In der Ägyptischen Frage (Kapitel 3) nahmen Deutschland und die Türkei unterschiedliche Positionen ein. Abdulhamid war sich der Schwäche seiner Herrschaft über Ägypten und der Stärke Englands und Frankreichs in dieser Region bewusst. Währenddessen war Bismarcks Maxime die Erhaltung des Friedens in Europa – auch wenn dies auf Kosten des Osmanischen Reiches ging. Die Interessen der europäischen Großmächte sollten an der Peripherie ausgeglichen werden. Bismarck empfahl England, Ägypten nicht direkt zu besetzen und britische Interessen unter der türkischen Flagge zu verfolgen. Als der Sultan die Unterstützung Deutschlands bezüglich des Abzugs britischer Truppen aus Ägypten sichern wollte, äußerte er sich gegenüber dem Sondergesandten Ahmed Muhtar Pascha 1883, dass die Türkei in dieser Sache direkt mit England verhandeln müsse. Auch die letzten Verhandlungen zum Abzug der britischen Truppen 1893 hatten zu keinem Ergebnis geführt. Die Türkei verzichtete jedoch bis zum Ausbruch des Ersten Weltkrieges nicht auf die Hoheitsrechte über Ägypten.

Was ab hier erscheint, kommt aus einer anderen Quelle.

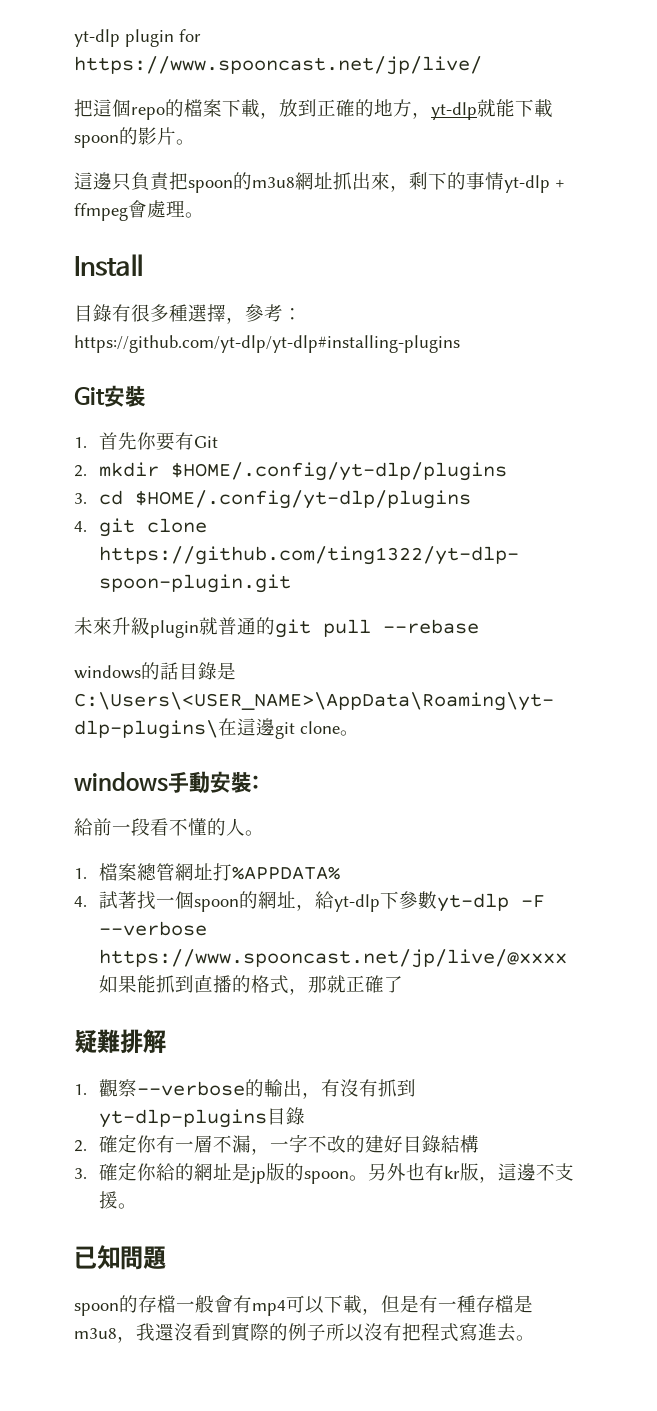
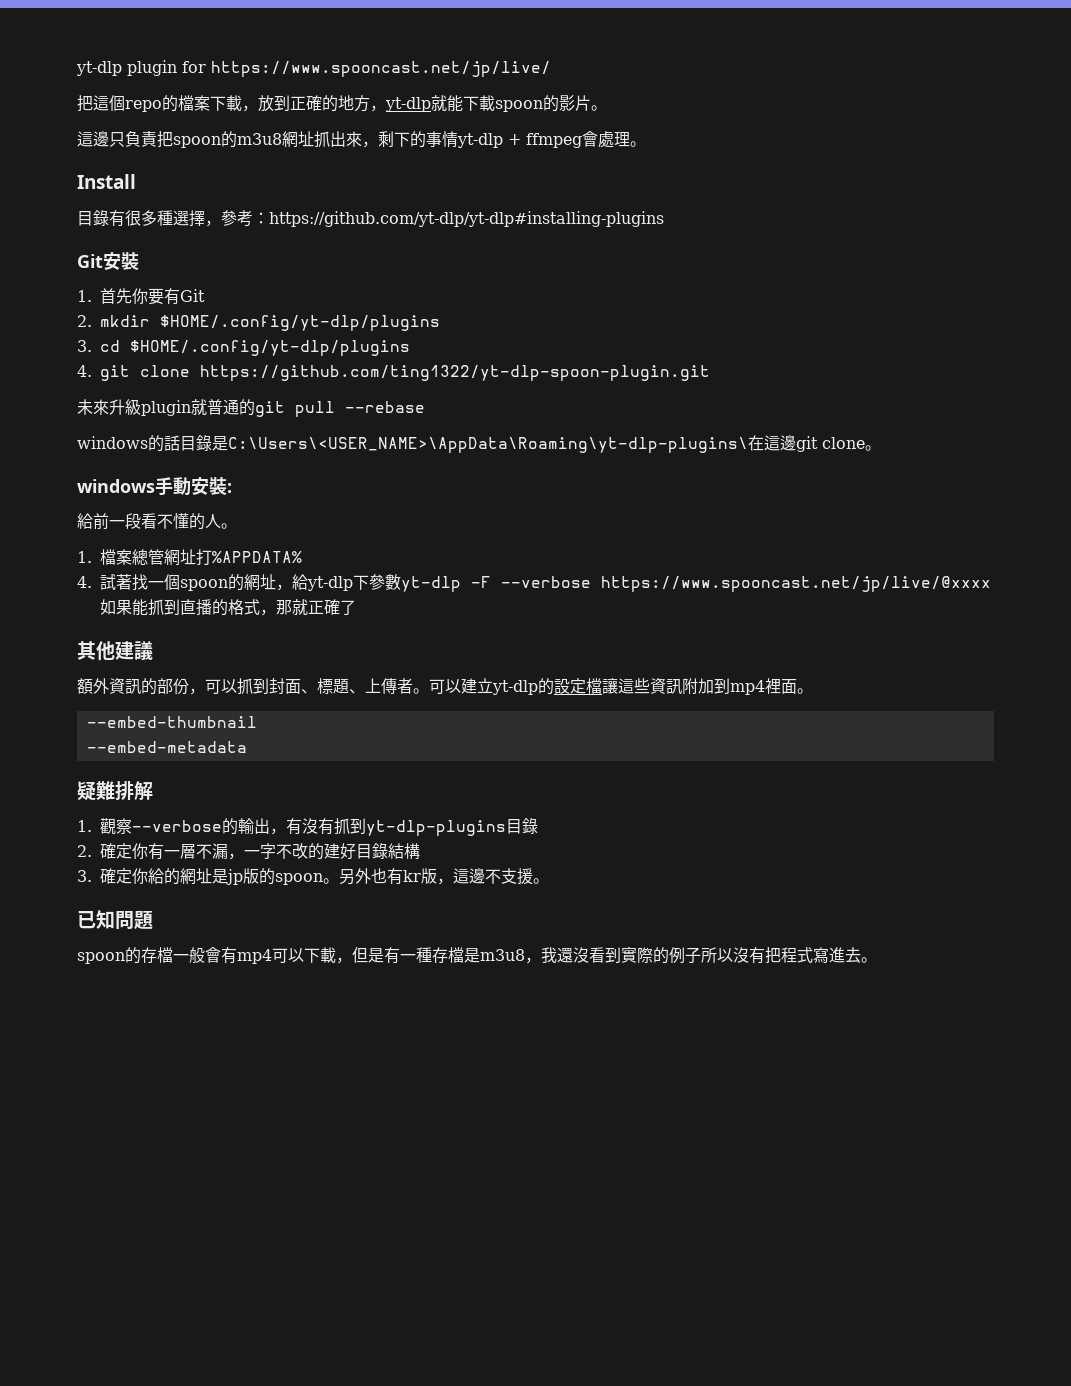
+ 其他建議
+ 額外資訊的部份，可以抓到封面、標題、上傳者。可以建立yt-dlp的設定檔讓這些資訊附加到mp4裡面。
+ --embed-thumbnail
+ --embed-metadata

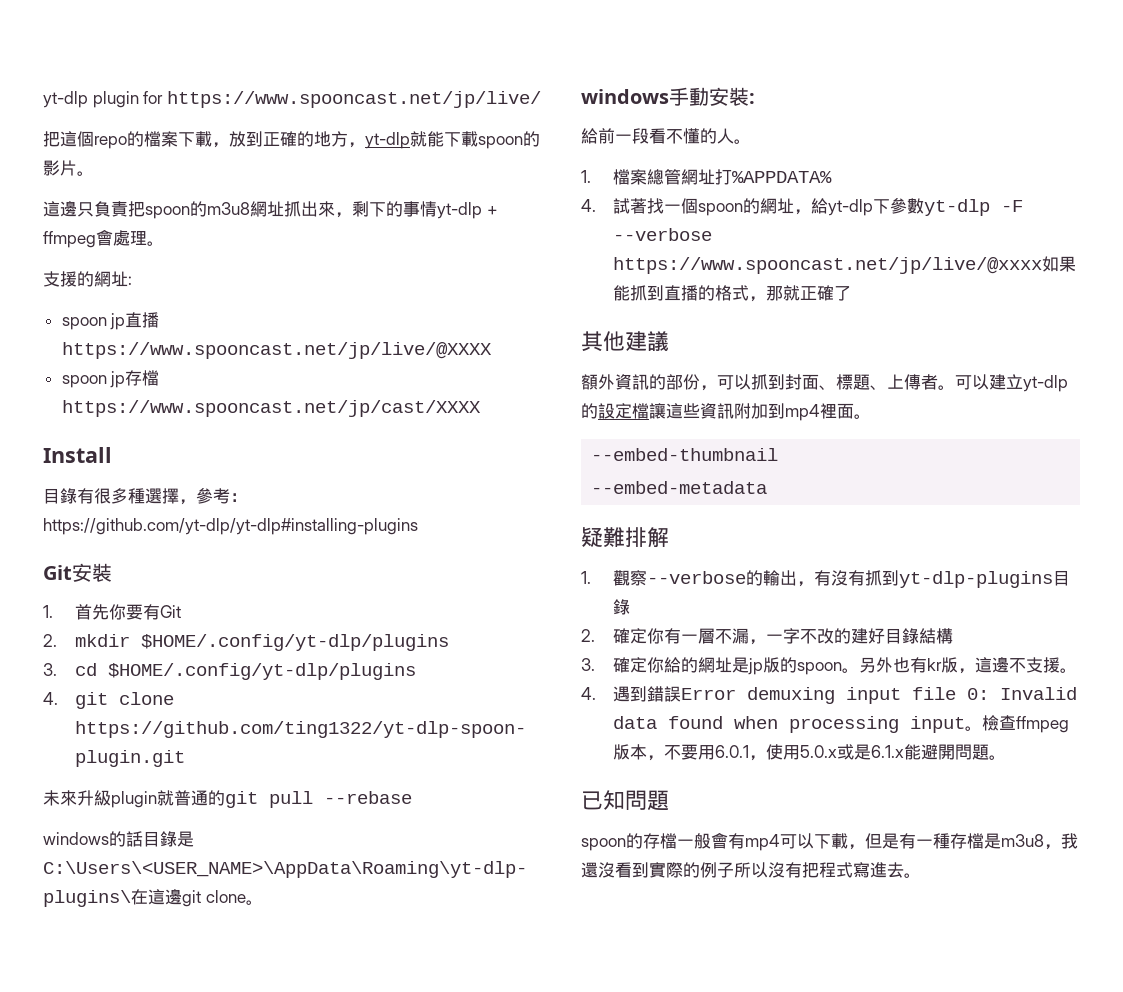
+ 支援的網址:
+ spoon jp直播https://www.spooncast.net/jp/live/@XXXX
+ spoon jp存檔https://www.spooncast.net/jp/cast/XXXX
+ 4.遇到錯誤Error demuxing input file 0: Invalid data found when processing input。檢查ffmpeg版本，不要用6.0.1，使用5.0.x或是6.1.x能避開問題。

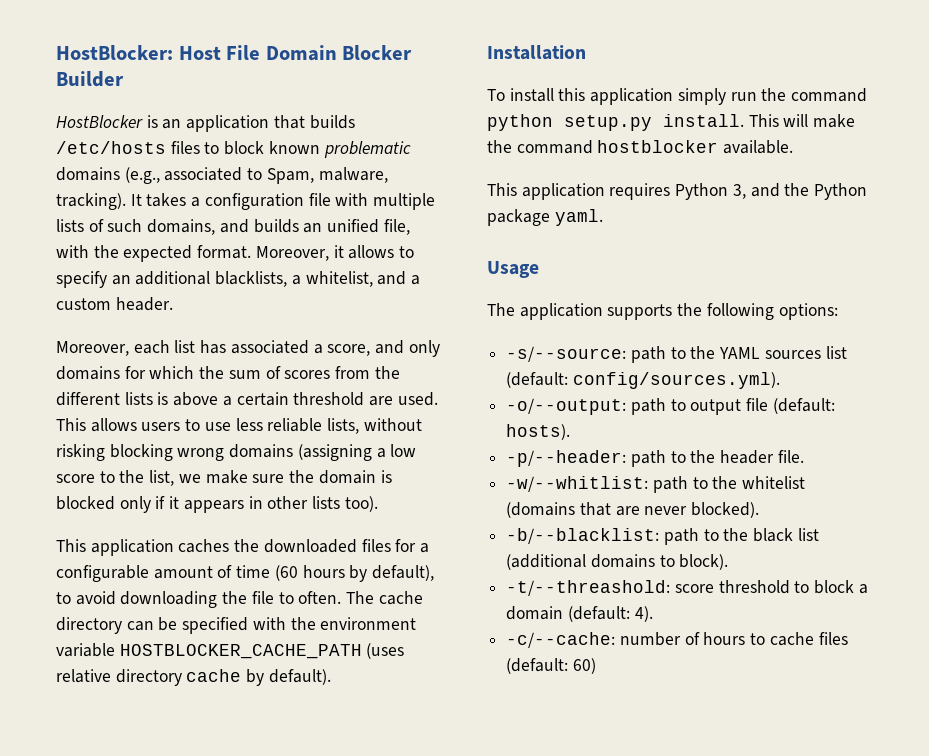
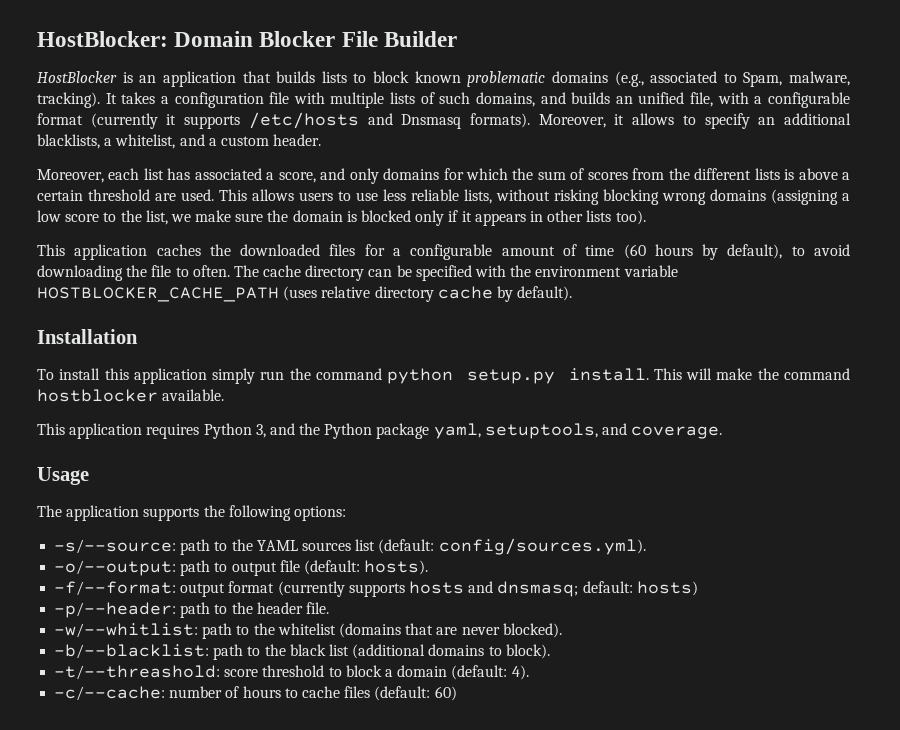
- HostBlocker: Host File Domain Blocker Builder
+ HostBlocker: Domain Blocker File Builder
- HostBlocker is an application that builds /etc/hosts files to block known problematic domains (e.g., associated to Spam, malware, tracking).
+ HostBlocker is an application that builds lists to block known problematic domains (e.g., associated to Spam, malware, tracking).
- It takes a configuration file with multiple lists of such domains, and builds an unified file, with the expected format.
+ It takes a configuration file with multiple lists of such domains, and builds an unified file, with a configurable format (currently it supports /etc/hosts and Dnsmasq formats).
- This application requires Python 3, and the Python package yaml.
+ This application requires Python 3, and the Python package yaml, setuptools, and coverage.
+ -f/--format: output format (currently supports hosts and dnsmasq; default: hosts)

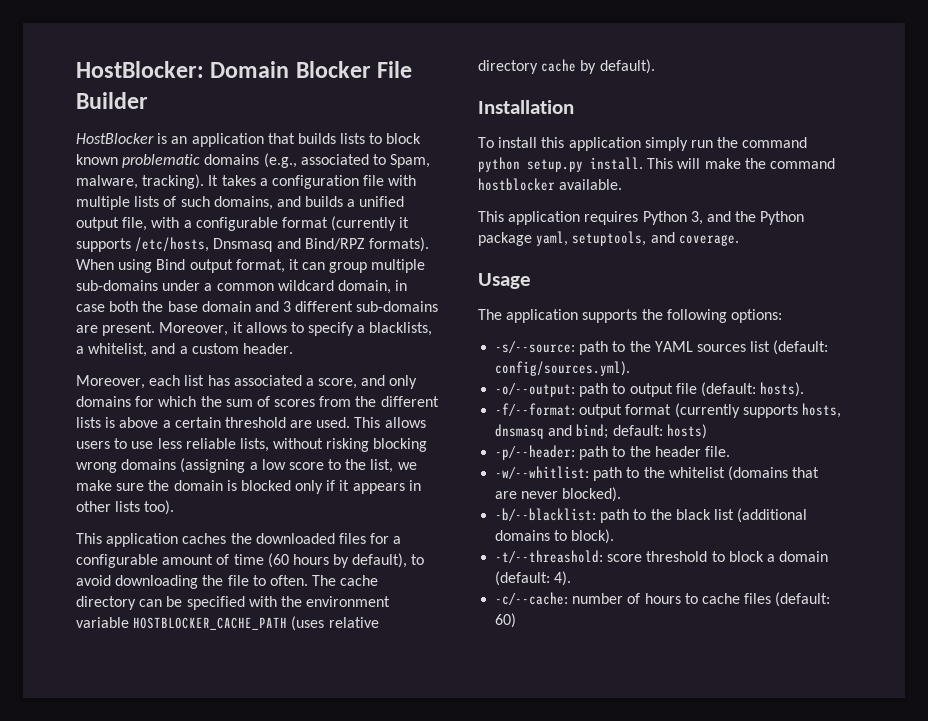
- It takes a configuration file with multiple lists of such domains, and builds an unified file, with a configurable format (currently it supports /etc/hosts and Dnsmasq formats).
+ It takes a configuration file with multiple lists of such domains, and builds a unified output file, with a configurable format (currently it supports /etc/hosts, Dnsmasq and Bind/RPZ formats). When using Bind output format, it can group multiple sub-domains under a common wildcard domain, in case both the base domain and 3 different sub-domains are present.
- Moreover, it allows to specify an additional blacklists, a whitelist, and a custom header.
+ Moreover, it allows to specify a blacklists, a whitelist, and a custom header.
- -f/--format: output format (currently supports hosts and dnsmasq; default: hosts)
+ -f/--format: output format (currently supports hosts, dnsmasq and bind; default: hosts)

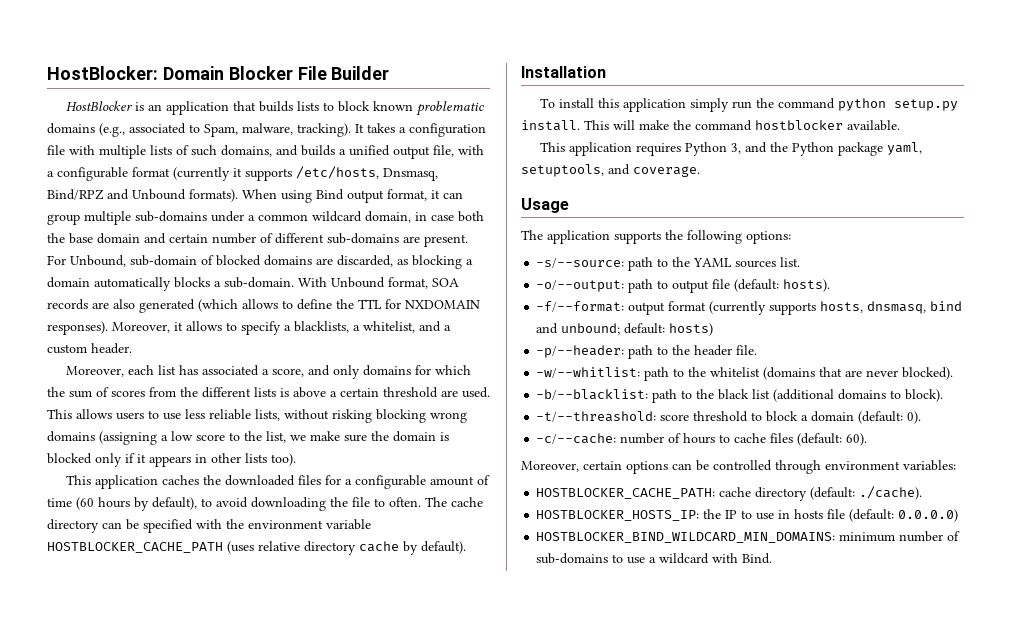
- It takes a configuration file with multiple lists of such domains, and builds a unified output file, with a configurable format (currently it supports /etc/hosts, Dnsmasq and Bind/RPZ formats).
+ It takes a configuration file with multiple lists of such domains, and builds a unified output file, with a configurable format (currently it supports /etc/hosts, Dnsmasq, Bind/RPZ and Unbound formats).
- When using Bind output format, it can group multiple sub-domains under a common wildcard domain, in case both the base domain and 3 different sub-domains are present.
+ When using Bind output format, it can group multiple sub-domains under a common wildcard domain, in case both the base domain and certain number of different sub-domains are present.
+ For Unbound, sub-domain of blocked domains are discarded, as blocking a domain automatically blocks a sub-domain. With Unbound format, SOA records are also generated (which allows to define the TTL for NXDOMAIN responses).
- -s/--source: path to the YAML sources list (default: config/sources.yml).
+ -s/--source: path to the YAML sources list.
- -f/--format: output format (currently supports hosts, dnsmasq and bind; default: hosts)
+ -f/--format: output format (currently supports hosts, dnsmasq, bind and unbound; default: hosts)
- -t/--threashold: score threshold to block a domain (default: 4).
+ -t/--threashold: score threshold to block a domain (default: 0).
- -c/--cache: number of hours to cache files (default: 60)
+ -c/--cache: number of hours to cache files (default: 60).
+ Moreover, certain options can be controlled through environment variables:
+ HOSTBLOCKER_CACHE_PATH: cache directory (default: ./cache).
+ HOSTBLOCKER_HOSTS_IP: the IP to use in hosts file (default: 0.0.0.0)
+ HOSTBLOCKER_BIND_WILDCARD_MIN_DOMAINS: minimum number of sub-domains to use a wildcard with Bind.

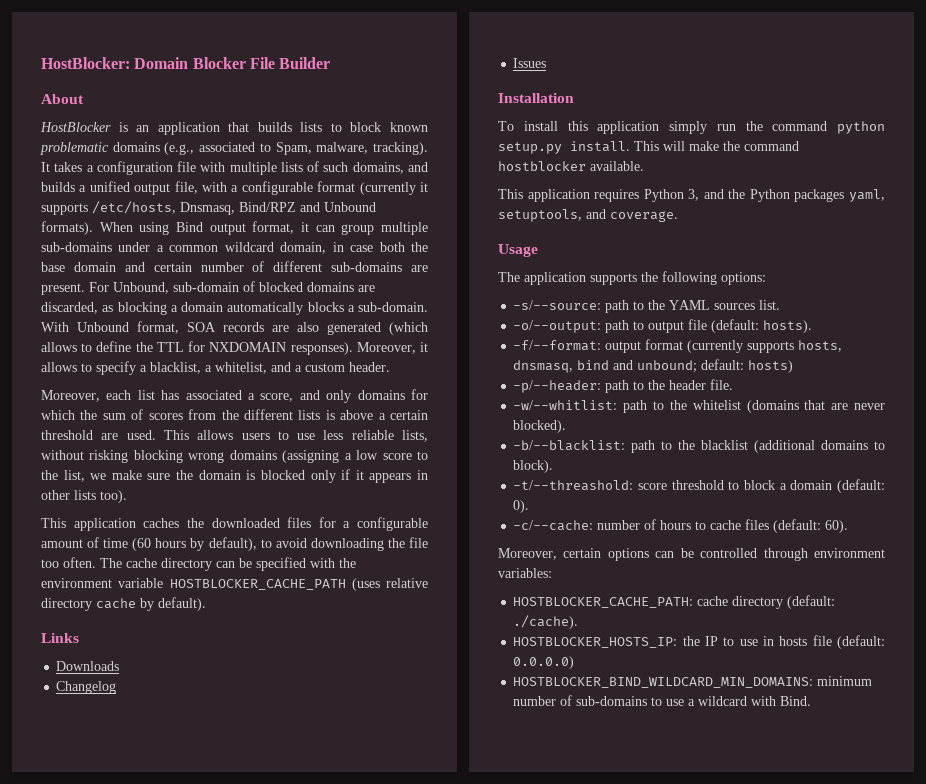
+ About
- Moreover, it allows to specify a blacklists, a whitelist, and a custom header.
+ Moreover, it allows to specify a blacklist, a whitelist, and a custom header.
- This application caches the downloaded files for a configurable amount of time (60 hours by default), to avoid downloading the file to often.
+ This application caches the downloaded files for a configurable amount of time (60 hours by default), to avoid downloading the file too often.
+ Links
+ Downloads
+ Changelog
+ Issues
- This application requires Python 3, and the Python package yaml, setuptools, and coverage.
+ This application requires Python 3, and the Python packages yaml, setuptools, and coverage.
- -b/--blacklist: path to the black list (additional domains to block).
+ -b/--blacklist: path to the blacklist (additional domains to block).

Der Autor weist zwar auf Abdulhamids Besorgnis über nationalistische und separatistische Tendenzen in Ägypten und Syrien hin, es fehlt aber hier und in der ganzen Arbeit eine Diskussion des Nationalismus-Konzepts. Ohne diesen Bezug kann auch die nachfolgende Armenische Frage nicht gebührend analysiert werden.

Das relativ lange Kapitel 4 (S. 233-327) geht der Armenischen Frage während der Regierung Abdulhamids nach. In den dem Berliner Kongress vorausgegangenen binationalen Abkommen (Artikel 16 des Präliminärfriedens von San Stefano zwischen Russland und dem Osmanischen Reich vom 3. März 1878 sowie Artikel 1 der Zypern-Konvention zwischen England und dem Osmanischen Reich vom 4. Juni 1878) verpflichtete sich die osmanische Regierung, Reformen in den von Armeniern bewohnten Gebieten durchzuführen. (S. 235, 239). Abdulhamid sah jedoch die Reformforderungen seines einst „getreuen Volkes“ (millet-i sadıka) als eine Bedrohung für den Fortbestand seines Reiches an. Um auf die Verantwortung Abdulhamids für die Übergriffe auf die Armenier unter seiner Herrschaft hinzuweisen, wurde ihm der Beiname Kızıl Sultan (Roter bzw. Blutiger Sultan) gegeben.4

Entgegen den Autonomieforderungen der armenischen Delegation in Berlin wurden die Reformen im Schlussakt unter die Garantie aller Signatarmächte gestellt. Während Bismarck dem Sultan in der Bulgarischen und Ägyptischen Frage die erhoffte Unterstützung nicht gewährte, war er in der Armenischen Frage anderer Meinung. Auf das Drängen Englands zur Reform empfahl er der Türkei, die Sache dilatorisch zu behandeln und die Lebensbedingungen aller Untertanen zu verbessern. Nur eine stabile Türkei konnte nach Bismarck zum Erhalt des europäischen Friedens beitragen.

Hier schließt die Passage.